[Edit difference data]
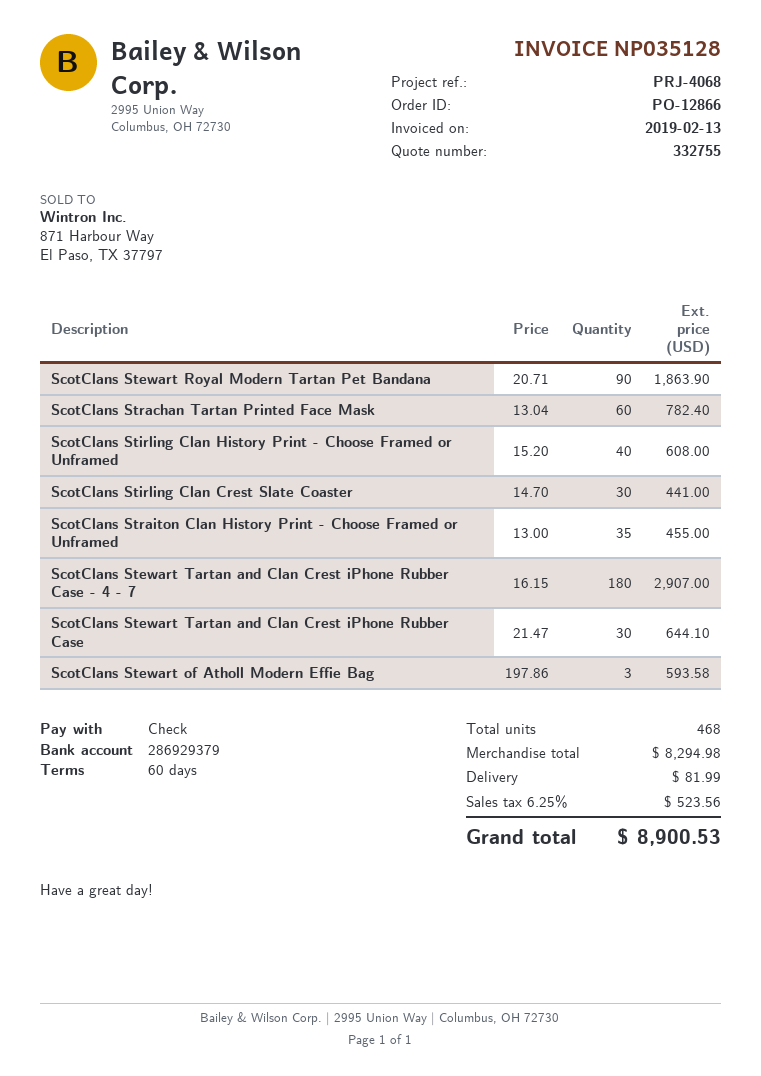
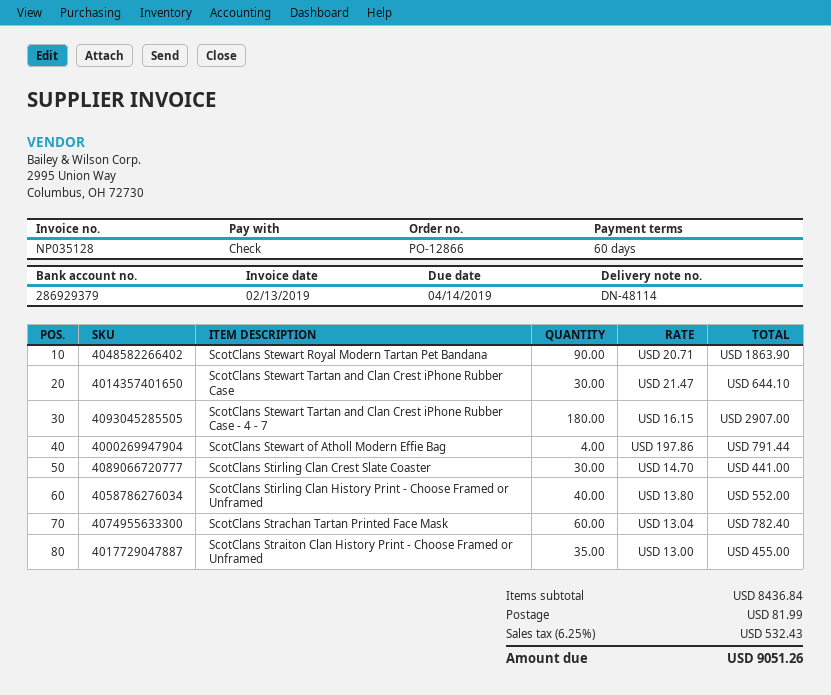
ScotClans Stirling Clan History Print - Choose Framed or Unframed: 40 x 15.20 = 608.00 -> 40 x 13.80 = 552.00
ScotClans Stewart of Atholl Modern Effie Bag: 3 x 197.86 = 593.58 -> 4 x 197.86 = 791.44
subtotal: 8294.98 -> 8436.84
tax: 6.25% = 523.56 -> 6.25% = 532.43
total: 8900.53 -> 9051.26

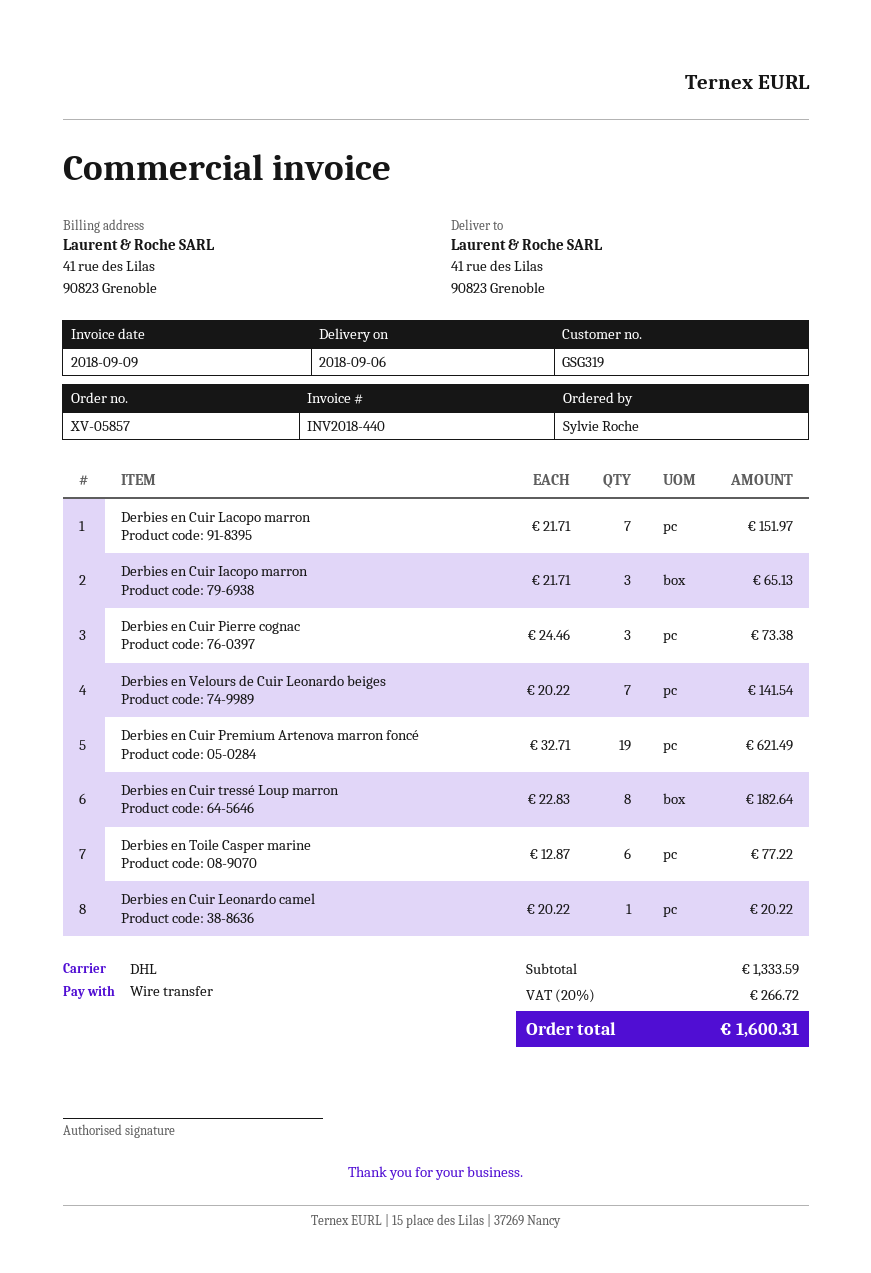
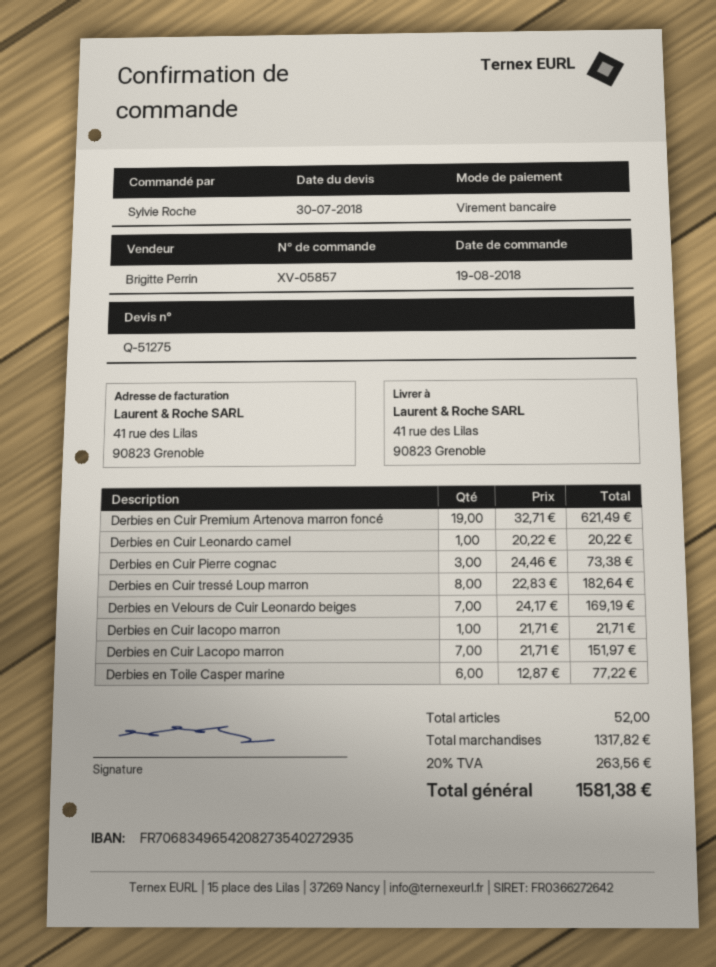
Derbies en Cuir Iacopo marron: 3 x 21.71 = 65.13 -> 1 x 21.71 = 21.71
Derbies en Velours de Cuir Leonardo beiges: 7 x 20.22 = 141.54 -> 7 x 24.17 = 169.19
subtotal: 1333.59 -> 1317.82
tax: 20% = 266.72 -> 20% = 263.56
total: 1600.31 -> 1581.38

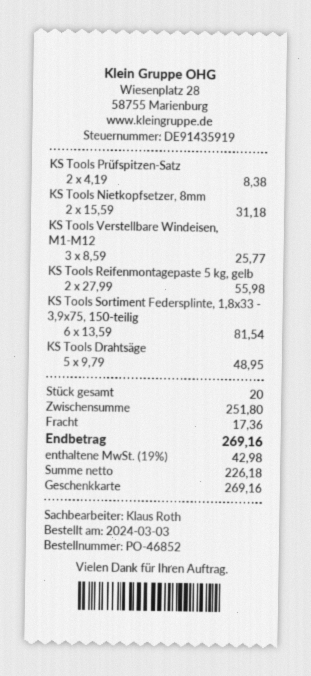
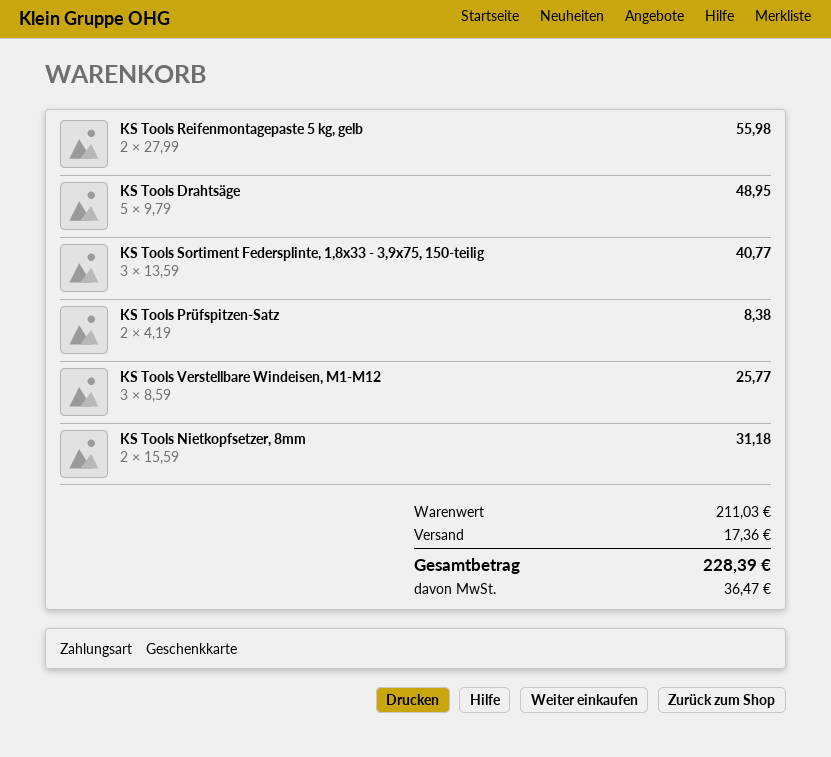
KS Tools Sortiment Federsplinte, 1,8x33 - 3,9x75, 150-teilig: 6 x 13.59 = 81.54 -> 3 x 13.59 = 40.77
subtotal: 251.80 -> 211.03
tax: 42.98 -> 36.47
total: 269.16 -> 228.39

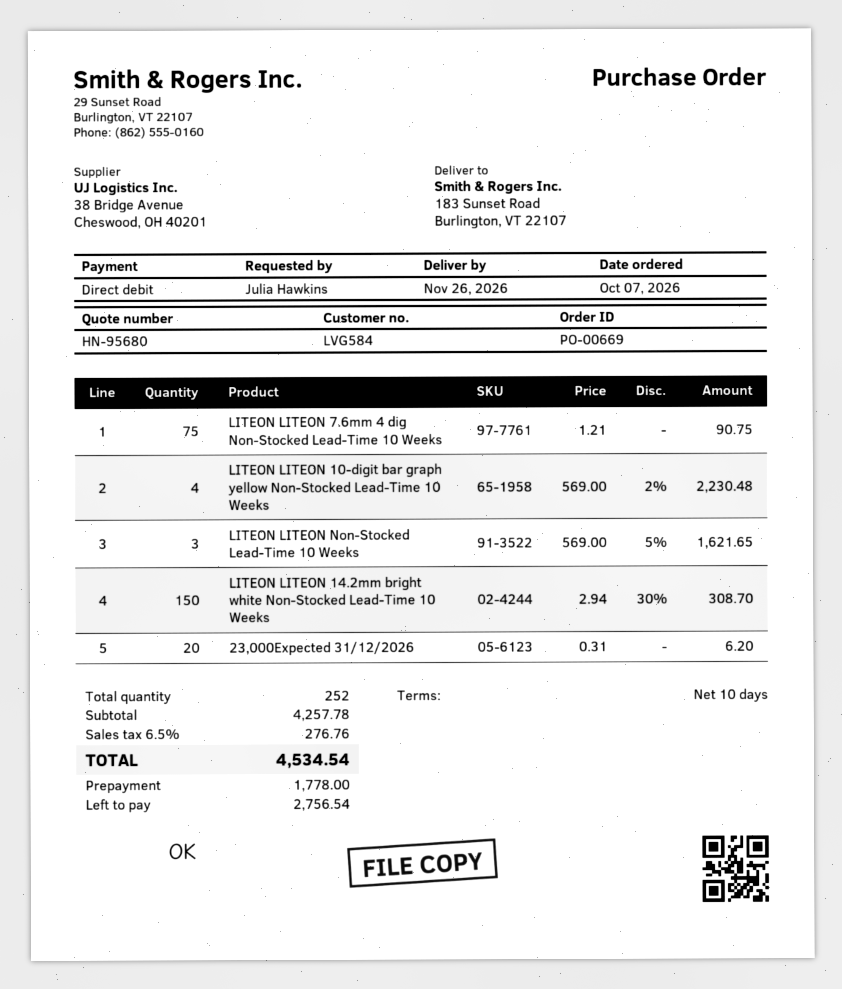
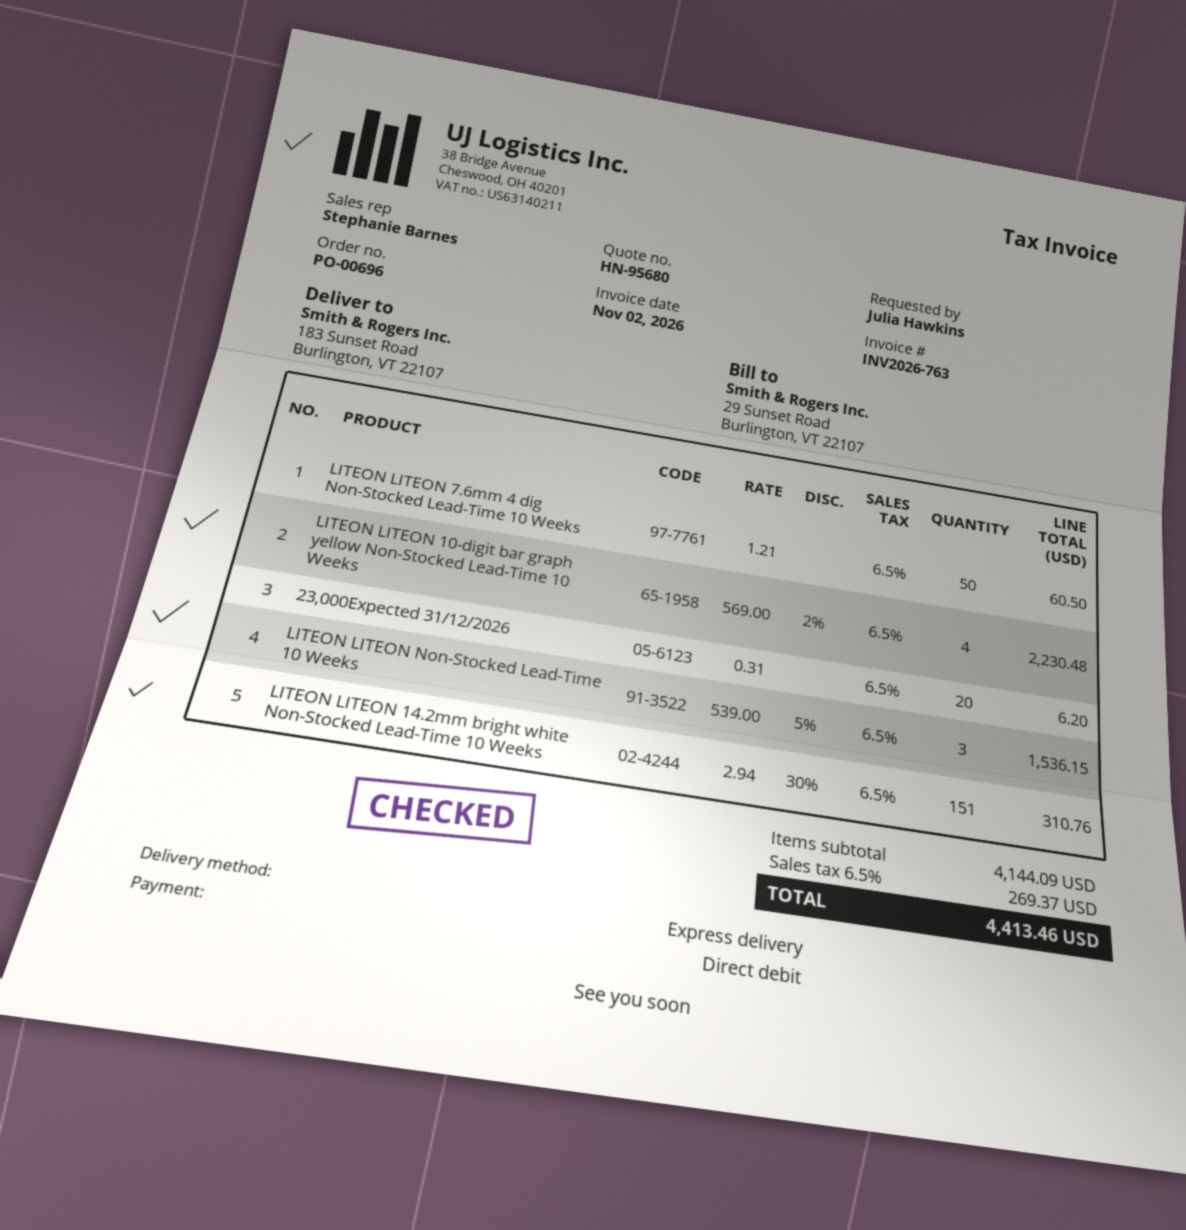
order number: PO-00669 -> PO-00696
LITEON LITEON 7.6mm 4 dig Non-Stocked Lead-Time 10 Weeks: 75 x 1.21 = 90.75 -> 50 x 1.21 = 60.50
LITEON LITEON Non-Stocked Lead-Time 10 Weeks: 3 x 569.00 - 5% = 1621.65 -> 3 x 539.00 - 5% = 1536.15
LITEON LITEON 14.2mm bright white Non-Stocked Lead-Time 10 Weeks: 150 x 2.94 - 30% = 308.70 -> 151 x 2.94 - 30% = 310.76
subtotal: 4257.78 -> 4144.09
tax: 6.5% = 276.76 -> 6.5% = 269.37
total: 4534.54 -> 4413.46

### WHAT TO WORK ON
With the pictures omitted, print each line of the data above precisely as given.

### REPLY
ScotClans Stirling Clan History Print - Choose Framed or Unframed: 40 x 15.20 = 608.00 -> 40 x 13.80 = 552.00
ScotClans Stewart of Atholl Modern Effie Bag: 3 x 197.86 = 593.58 -> 4 x 197.86 = 791.44
subtotal: 8294.98 -> 8436.84
tax: 6.25% = 523.56 -> 6.25% = 532.43
total: 8900.53 -> 9051.26

Derbies en Cuir Iacopo marron: 3 x 21.71 = 65.13 -> 1 x 21.71 = 21.71
Derbies en Velours de Cuir Leonardo beiges: 7 x 20.22 = 141.54 -> 7 x 24.17 = 169.19
subtotal: 1333.59 -> 1317.82
tax: 20% = 266.72 -> 20% = 263.56
total: 1600.31 -> 1581.38

KS Tools Sortiment Federsplinte, 1,8x33 - 3,9x75, 150-teilig: 6 x 13.59 = 81.54 -> 3 x 13.59 = 40.77
subtotal: 251.80 -> 211.03
tax: 42.98 -> 36.47
total: 269.16 -> 228.39

order number: PO-00669 -> PO-00696
LITEON LITEON 7.6mm 4 dig Non-Stocked Lead-Time 10 Weeks: 75 x 1.21 = 90.75 -> 50 x 1.21 = 60.50
LITEON LITEON Non-Stocked Lead-Time 10 Weeks: 3 x 569.00 - 5% = 1621.65 -> 3 x 539.00 - 5% = 1536.15
LITEON LITEON 14.2mm bright white Non-Stocked Lead-Time 10 Weeks: 150 x 2.94 - 30% = 308.70 -> 151 x 2.94 - 30% = 310.76
subtotal: 4257.78 -> 4144.09
tax: 6.5% = 276.76 -> 6.5% = 269.37
total: 4534.54 -> 4413.46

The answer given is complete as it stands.